First time I’ve ever used an airbrush in base-coating! (Not had one long).

  • Sprayed Chaos Black first, sprayed with Russ Grey.
  • Sprayed underneath with Russ Grey with Burnt Umber and DSB added.
  • Next a 45 degree zenithal spray with Russ Grey, zenithal with Fenrisian Grey.

Won’t do it again LOL but that is what I did… If I experimented more I might make it work for me but I think it’s just as easy and direct with a brush.


Flat upper surface example

My painting technique generally involves building up a strong base that defines the model’s volumes and highlights, then multiple thin glazes to add more interest to the shades and to further shape and refine the highlights. I tend to highlight to pure white a lot, purposely over high-lighting then glazing this back as appropriate. The layering techiques used in digital art have long been an inspiration to me and I’ve incorporated some into my miniature painting…: Lets take one area as an example: top of the armour, flat and square.

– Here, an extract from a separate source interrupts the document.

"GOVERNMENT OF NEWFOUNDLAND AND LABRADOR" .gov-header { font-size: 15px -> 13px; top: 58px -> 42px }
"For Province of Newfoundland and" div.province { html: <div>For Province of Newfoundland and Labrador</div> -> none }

  • Basecoated in Russ Grey, solid smooth basecoat, this is also glazed with very dilute paint to get it satin smooth.
  • Fenrisian Grey feather blended on top.
  • 50/50 Fenrisian and White.
  • Edges pure White.
  • Several very thin glazes were then applied: pure DSB, Burnt Umber+Red, Burnt Umber+DSB+Black.
  • Followed by two more Fenrisian Grey+White and pure White. The scratches were added in these final glazing stages, most at some point between the stages to fade some more than others.

One last look

The Frost axe blade. I posted a pic of this on Facebook when I did it. Many of us have planned a ‘how to’ on something untried in our heads; it rarely stands up to reality. This did, that made me smile. IT was base coated in Ice Blue. Straight edged blocks of colour added; darker with DSB added, lighter with white added. Thin pure white to streak on the lines, predominantly cross hatched with a few strays at different angles. Light glazes of pure white to fade everything in slightly. More cross hatched pure white. Thin glazes of DSB and one tiny omission from the palette, a tiny amount of Caliban Green, well more precisely the carrier and some green pigment floating at top of the pot of Caliban Green. These used to deepen the colours in places. Further glazes and sharpening in pure white… Done.

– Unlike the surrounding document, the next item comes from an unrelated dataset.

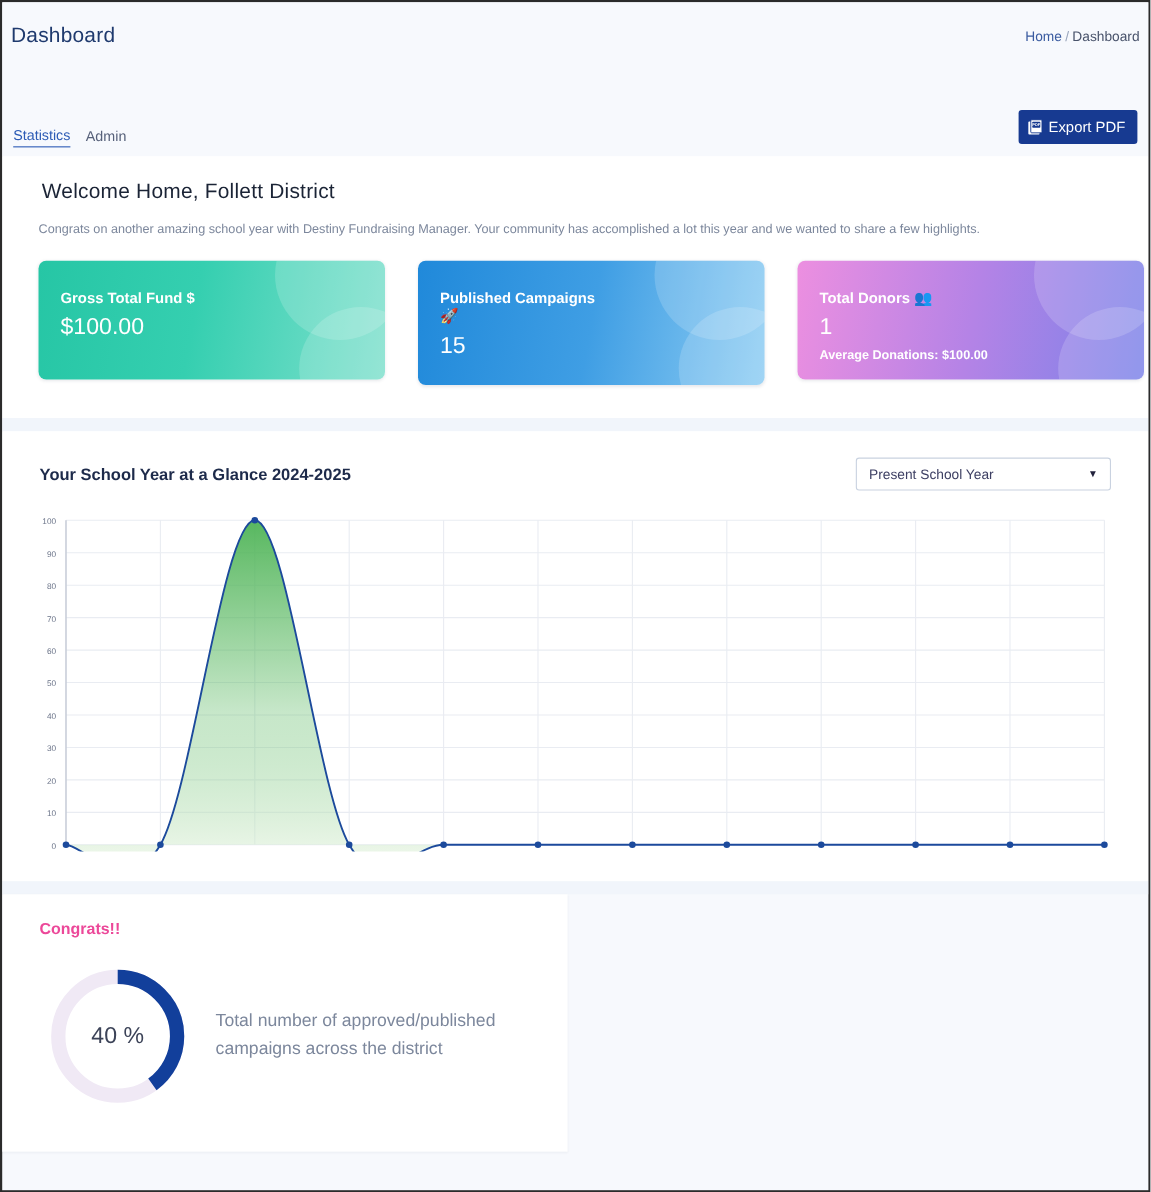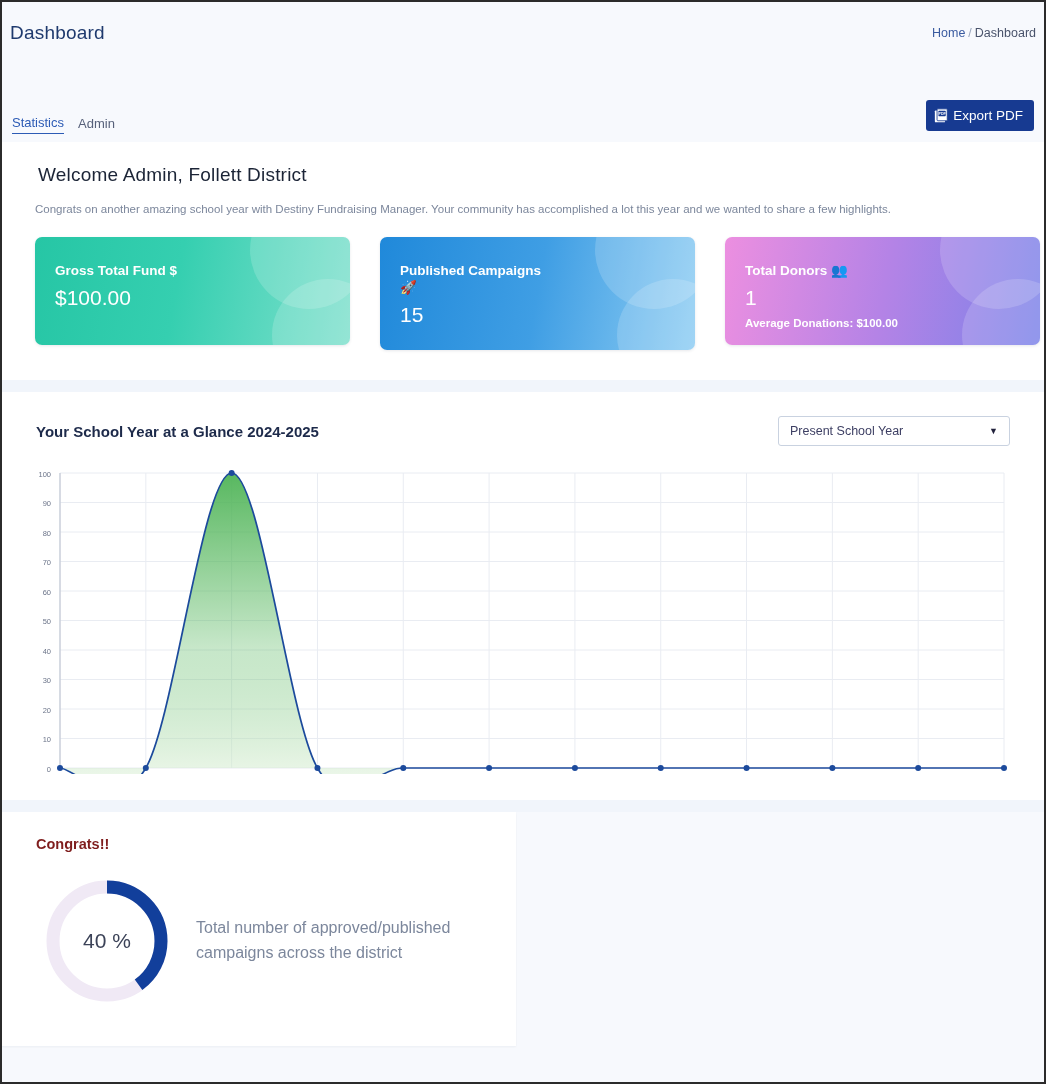"Welcome Admin, Follett District" div.welcome-title { text: Admin -> Home }
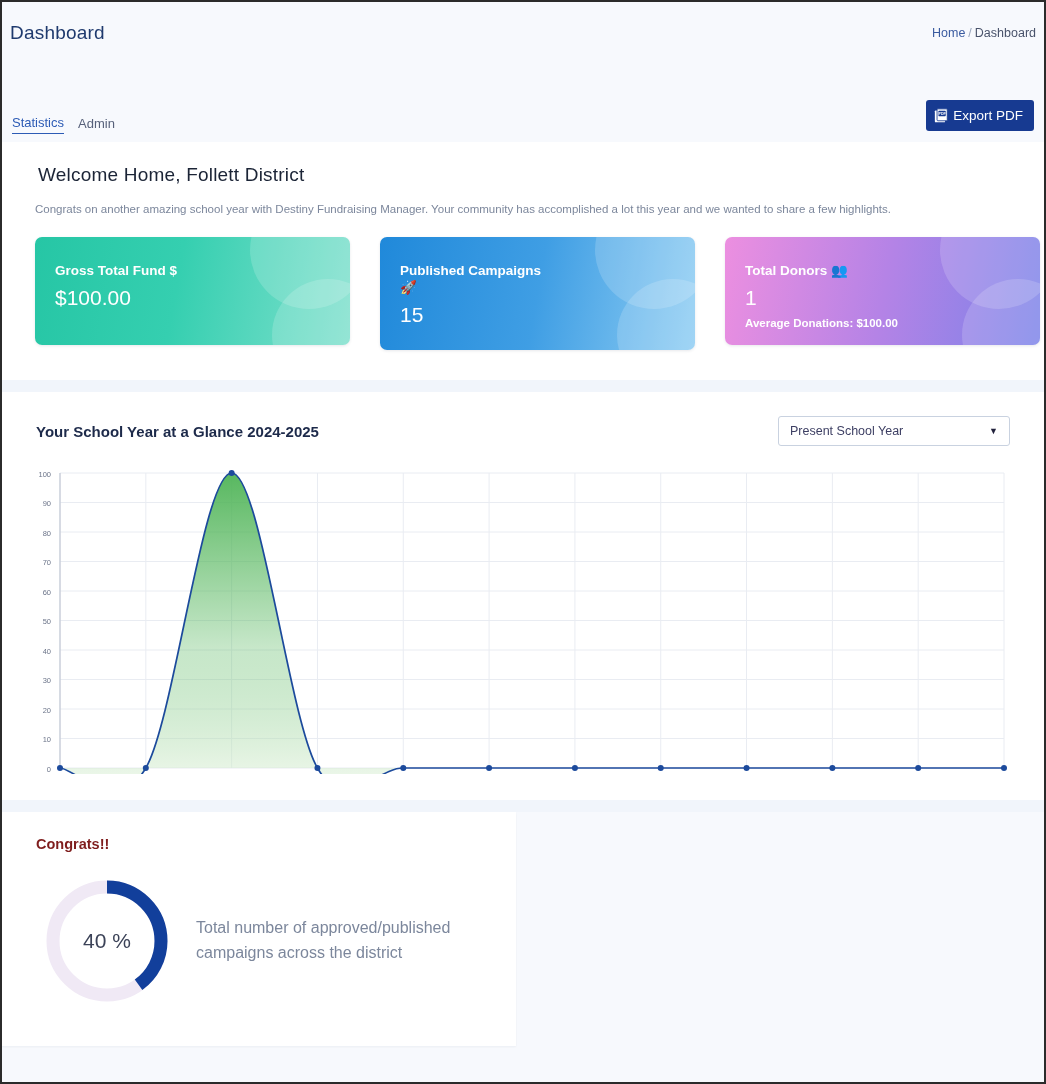"Congrats!!" .congrats-title { color: #7f1d1d -> #ec4899 }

Of note also is the blade housing with the runes, it was painted with glazes straight on top of the black basecoat. Pure DSB, Burnt Umber+Red and White. It gives the impression the whole is rimed with frost and very cold. I’m very pleased with the axe.

So there we have it! Hope there might have been something in there of interest to people! If you had any specific question drop me a line here and we will endeavour to get you an answer! I enjoyed making this model immensely, it’s taken me 18 years to fulfil a dream; to model my own Wolf Lord and win something at GD, result!

Thanks to Jason for this opportunity and thanks to all of you for taking the time to read my little ramble!